◆ RECORDS SUPPLIED ◆
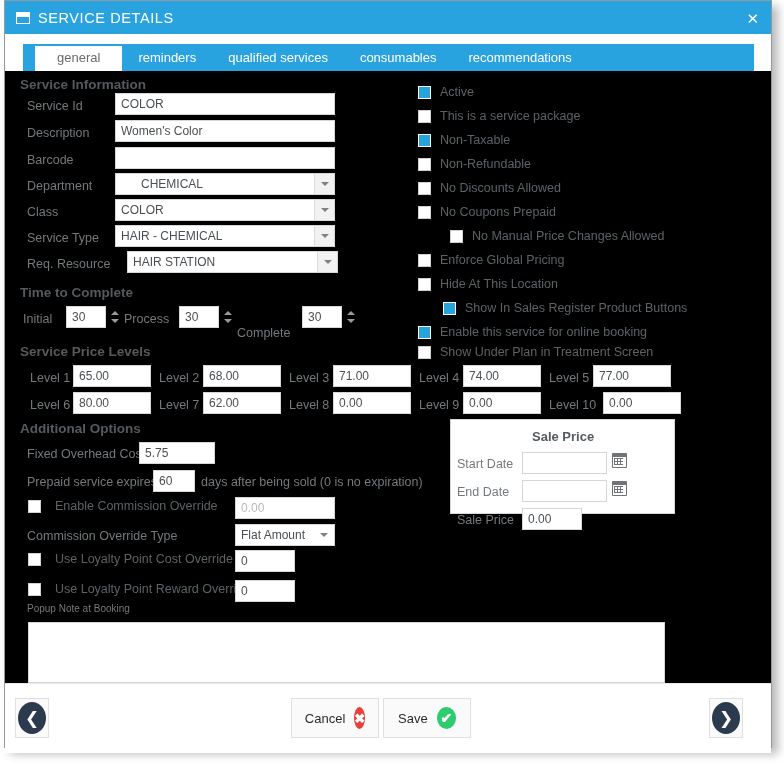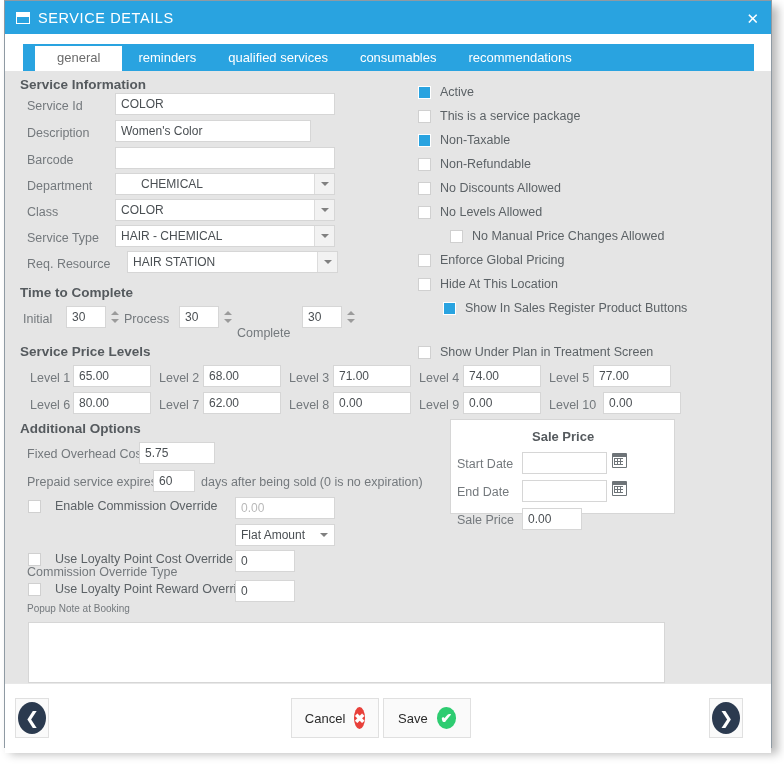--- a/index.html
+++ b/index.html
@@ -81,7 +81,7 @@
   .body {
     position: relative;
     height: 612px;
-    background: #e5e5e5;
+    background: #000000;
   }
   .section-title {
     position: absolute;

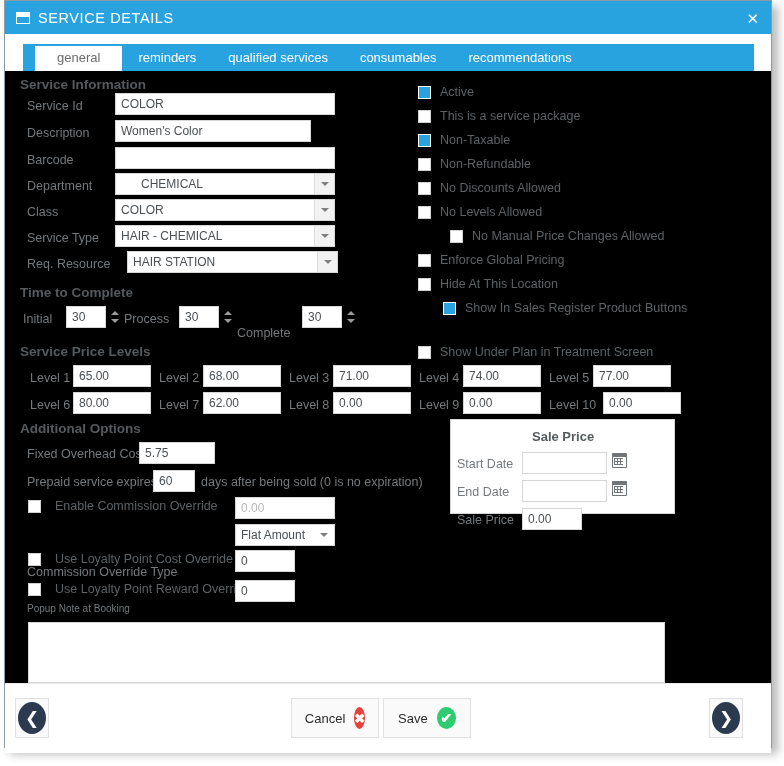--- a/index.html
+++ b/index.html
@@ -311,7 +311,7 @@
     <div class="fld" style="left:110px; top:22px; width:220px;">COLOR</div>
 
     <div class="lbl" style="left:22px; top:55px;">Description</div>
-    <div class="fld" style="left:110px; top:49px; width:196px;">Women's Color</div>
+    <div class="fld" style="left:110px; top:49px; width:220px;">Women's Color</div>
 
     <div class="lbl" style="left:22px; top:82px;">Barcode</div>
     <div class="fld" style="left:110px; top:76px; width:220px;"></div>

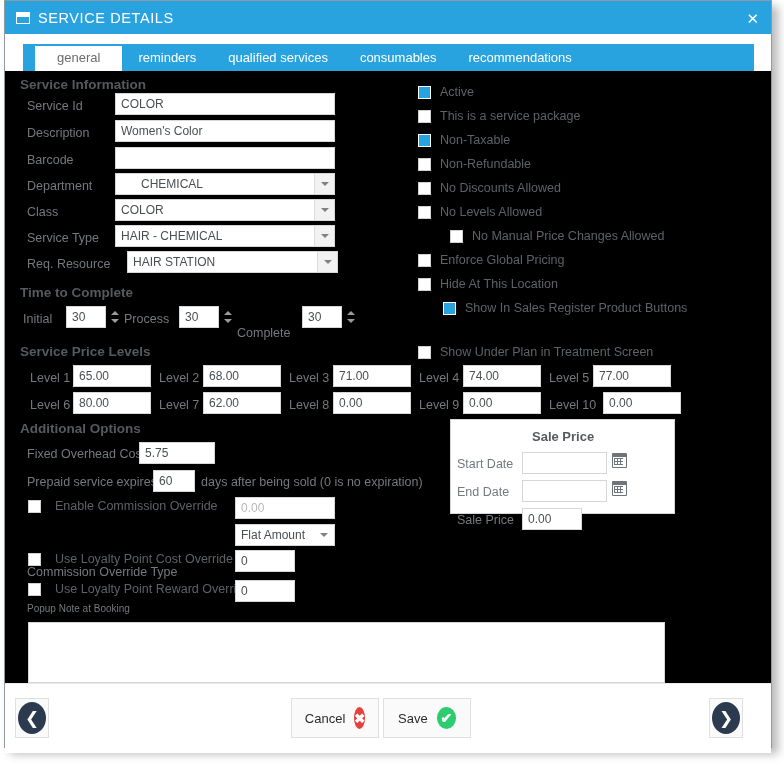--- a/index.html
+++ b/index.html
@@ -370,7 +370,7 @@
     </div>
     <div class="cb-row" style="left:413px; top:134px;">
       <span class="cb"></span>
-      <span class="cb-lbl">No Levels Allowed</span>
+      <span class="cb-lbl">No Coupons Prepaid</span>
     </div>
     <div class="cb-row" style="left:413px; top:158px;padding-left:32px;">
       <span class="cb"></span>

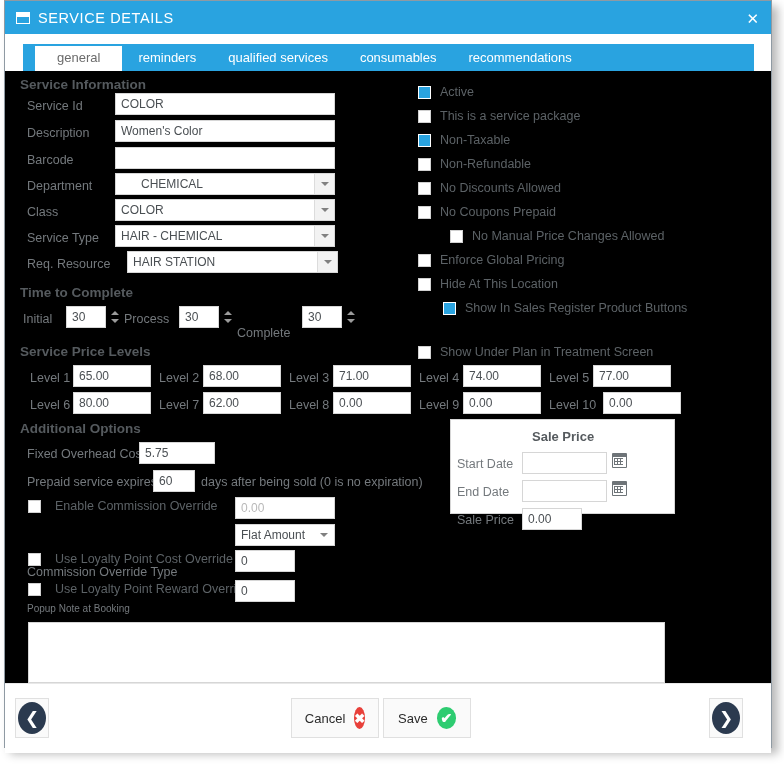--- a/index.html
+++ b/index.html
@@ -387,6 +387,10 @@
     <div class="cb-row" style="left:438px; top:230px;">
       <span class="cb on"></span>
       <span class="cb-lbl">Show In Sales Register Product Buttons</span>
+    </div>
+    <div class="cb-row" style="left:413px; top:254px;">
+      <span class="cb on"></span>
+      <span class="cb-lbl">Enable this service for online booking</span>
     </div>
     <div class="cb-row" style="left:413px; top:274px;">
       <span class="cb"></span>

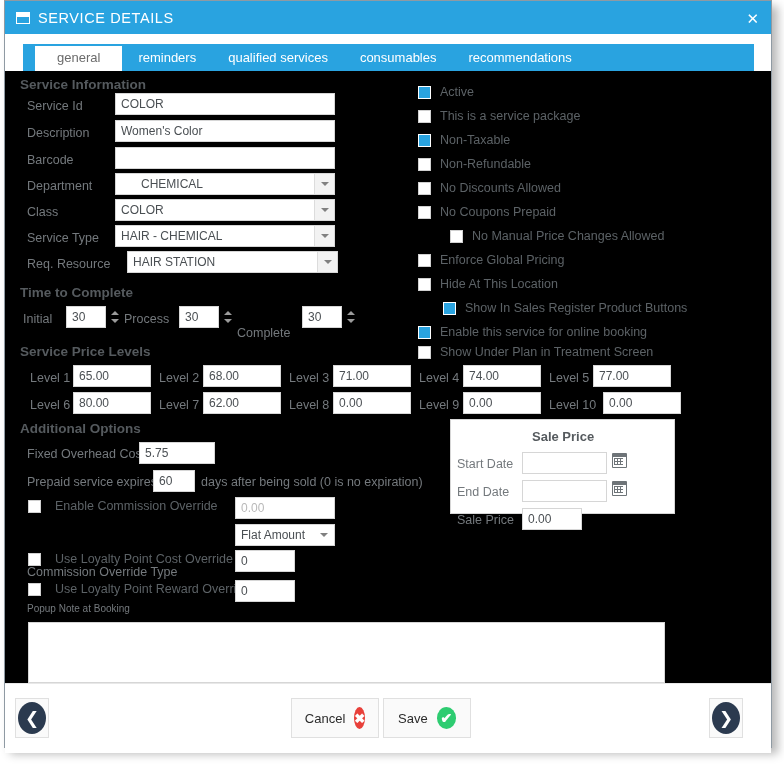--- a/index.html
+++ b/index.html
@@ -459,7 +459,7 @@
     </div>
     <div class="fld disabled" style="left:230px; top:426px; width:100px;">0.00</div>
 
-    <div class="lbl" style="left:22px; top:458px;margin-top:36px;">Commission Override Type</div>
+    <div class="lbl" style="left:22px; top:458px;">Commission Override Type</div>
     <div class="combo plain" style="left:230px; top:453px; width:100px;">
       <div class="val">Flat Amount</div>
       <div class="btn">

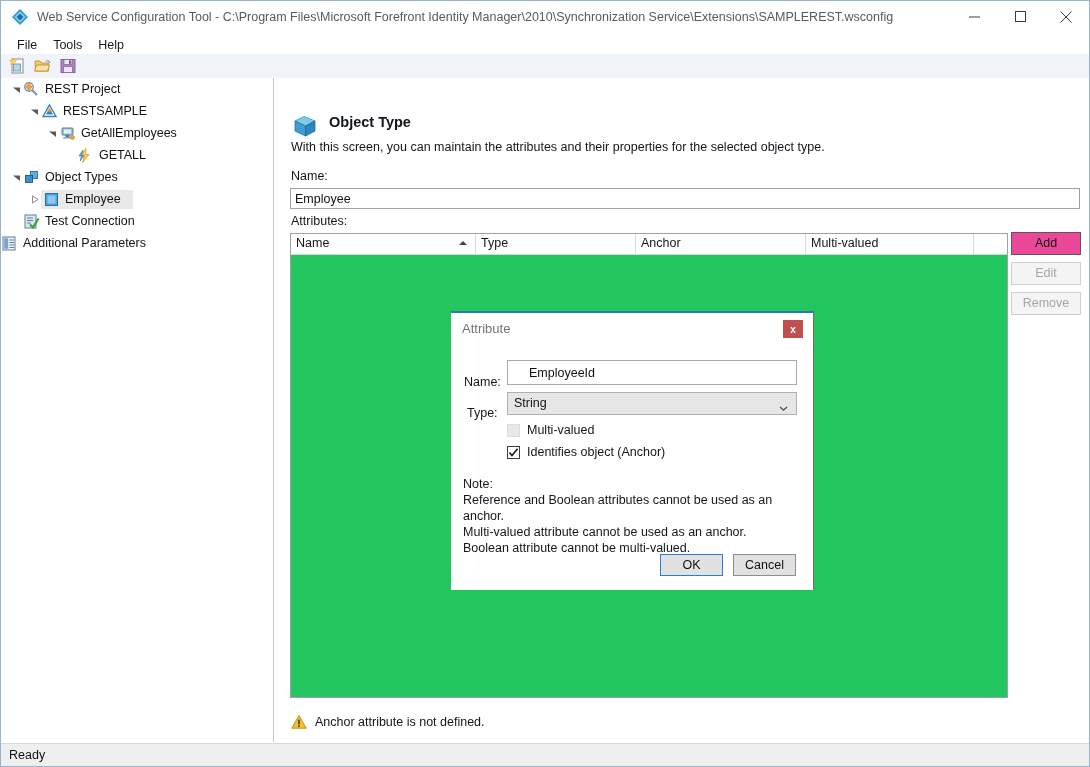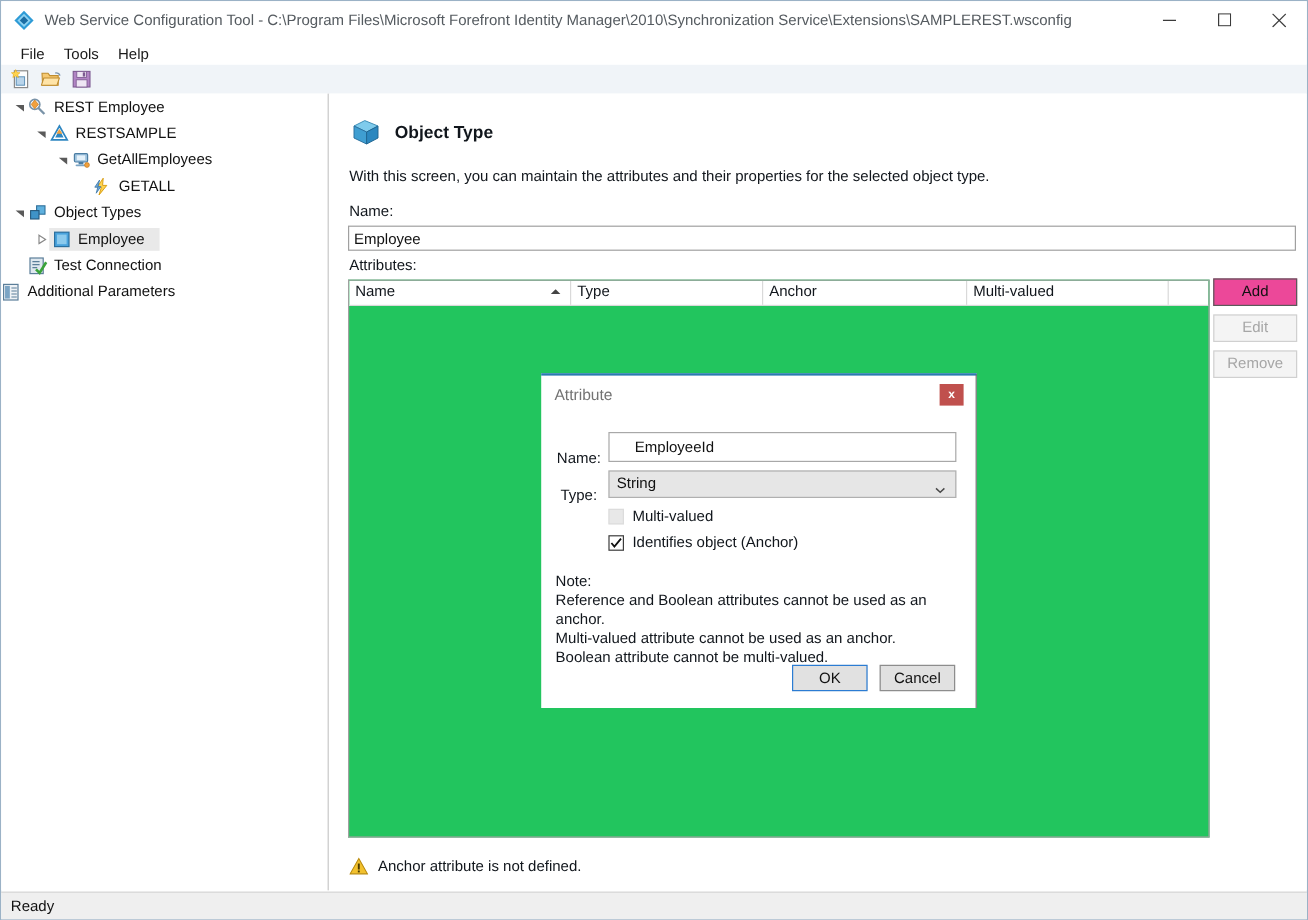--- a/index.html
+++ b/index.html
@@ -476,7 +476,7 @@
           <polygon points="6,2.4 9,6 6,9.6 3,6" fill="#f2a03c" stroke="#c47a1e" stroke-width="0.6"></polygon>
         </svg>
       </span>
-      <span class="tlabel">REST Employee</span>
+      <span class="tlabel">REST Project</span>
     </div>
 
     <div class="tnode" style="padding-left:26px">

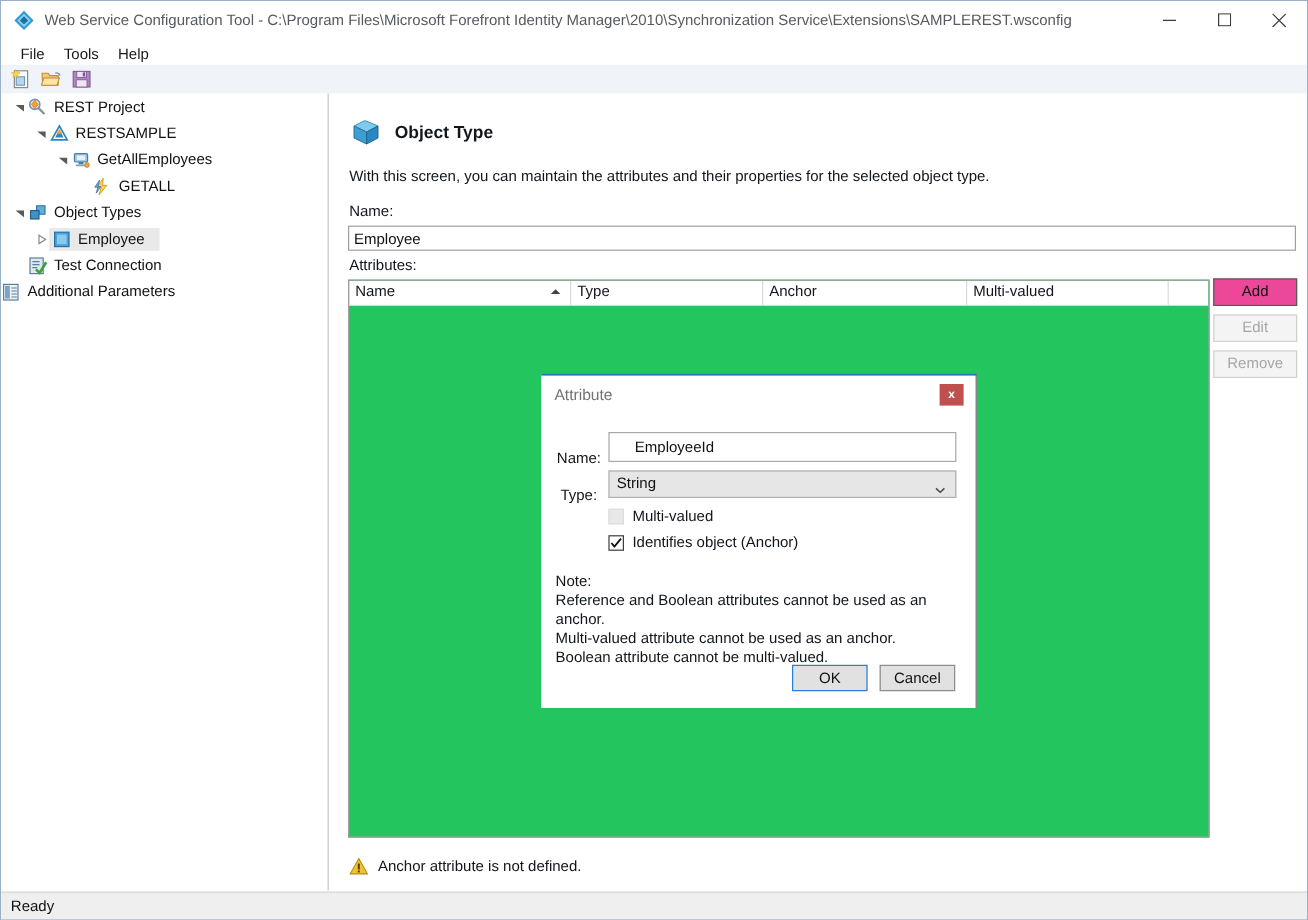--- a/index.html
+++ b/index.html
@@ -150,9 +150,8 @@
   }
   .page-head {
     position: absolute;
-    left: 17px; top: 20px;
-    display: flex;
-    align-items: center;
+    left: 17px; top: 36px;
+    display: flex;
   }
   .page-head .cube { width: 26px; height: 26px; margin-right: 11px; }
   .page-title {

◆ EXERCISE DETAILS ◆
Your job is to copy every entry exactly. Omit the pictures.

◆ SOLUTION TO THE PROBLEM ◆
--- a/index.html
+++ b/index.html
@@ -81,7 +81,7 @@
   .body {
     position: relative;
     height: 612px;
-    background: #e5e5e5;
+    background: #000000;
   }
   .section-title {
     position: absolute;

--- a/index.html
+++ b/index.html
@@ -311,7 +311,7 @@
     <div class="fld" style="left:110px; top:22px; width:220px;">COLOR</div>
 
     <div class="lbl" style="left:22px; top:55px;">Description</div>
-    <div class="fld" style="left:110px; top:49px; width:196px;">Women's Color</div>
+    <div class="fld" style="left:110px; top:49px; width:220px;">Women's Color</div>
 
     <div class="lbl" style="left:22px; top:82px;">Barcode</div>
     <div class="fld" style="left:110px; top:76px; width:220px;"></div>

--- a/index.html
+++ b/index.html
@@ -370,7 +370,7 @@
     </div>
     <div class="cb-row" style="left:413px; top:134px;">
       <span class="cb"></span>
-      <span class="cb-lbl">No Levels Allowed</span>
+      <span class="cb-lbl">No Coupons Prepaid</span>
     </div>
     <div class="cb-row" style="left:413px; top:158px;padding-left:32px;">
       <span class="cb"></span>

--- a/index.html
+++ b/index.html
@@ -387,6 +387,10 @@
     <div class="cb-row" style="left:438px; top:230px;">
       <span class="cb on"></span>
       <span class="cb-lbl">Show In Sales Register Product Buttons</span>
+    </div>
+    <div class="cb-row" style="left:413px; top:254px;">
+      <span class="cb on"></span>
+      <span class="cb-lbl">Enable this service for online booking</span>
     </div>
     <div class="cb-row" style="left:413px; top:274px;">
       <span class="cb"></span>

--- a/index.html
+++ b/index.html
@@ -459,7 +459,7 @@
     </div>
     <div class="fld disabled" style="left:230px; top:426px; width:100px;">0.00</div>
 
-    <div class="lbl" style="left:22px; top:458px;margin-top:36px;">Commission Override Type</div>
+    <div class="lbl" style="left:22px; top:458px;">Commission Override Type</div>
     <div class="combo plain" style="left:230px; top:453px; width:100px;">
       <div class="val">Flat Amount</div>
       <div class="btn">

--- a/index.html
+++ b/index.html
@@ -476,7 +476,7 @@
           <polygon points="6,2.4 9,6 6,9.6 3,6" fill="#f2a03c" stroke="#c47a1e" stroke-width="0.6"></polygon>
         </svg>
       </span>
-      <span class="tlabel">REST Employee</span>
+      <span class="tlabel">REST Project</span>
     </div>
 
     <div class="tnode" style="padding-left:26px">

--- a/index.html
+++ b/index.html
@@ -150,9 +150,8 @@
   }
   .page-head {
     position: absolute;
-    left: 17px; top: 20px;
-    display: flex;
-    align-items: center;
+    left: 17px; top: 36px;
+    display: flex;
   }
   .page-head .cube { width: 26px; height: 26px; margin-right: 11px; }
   .page-title {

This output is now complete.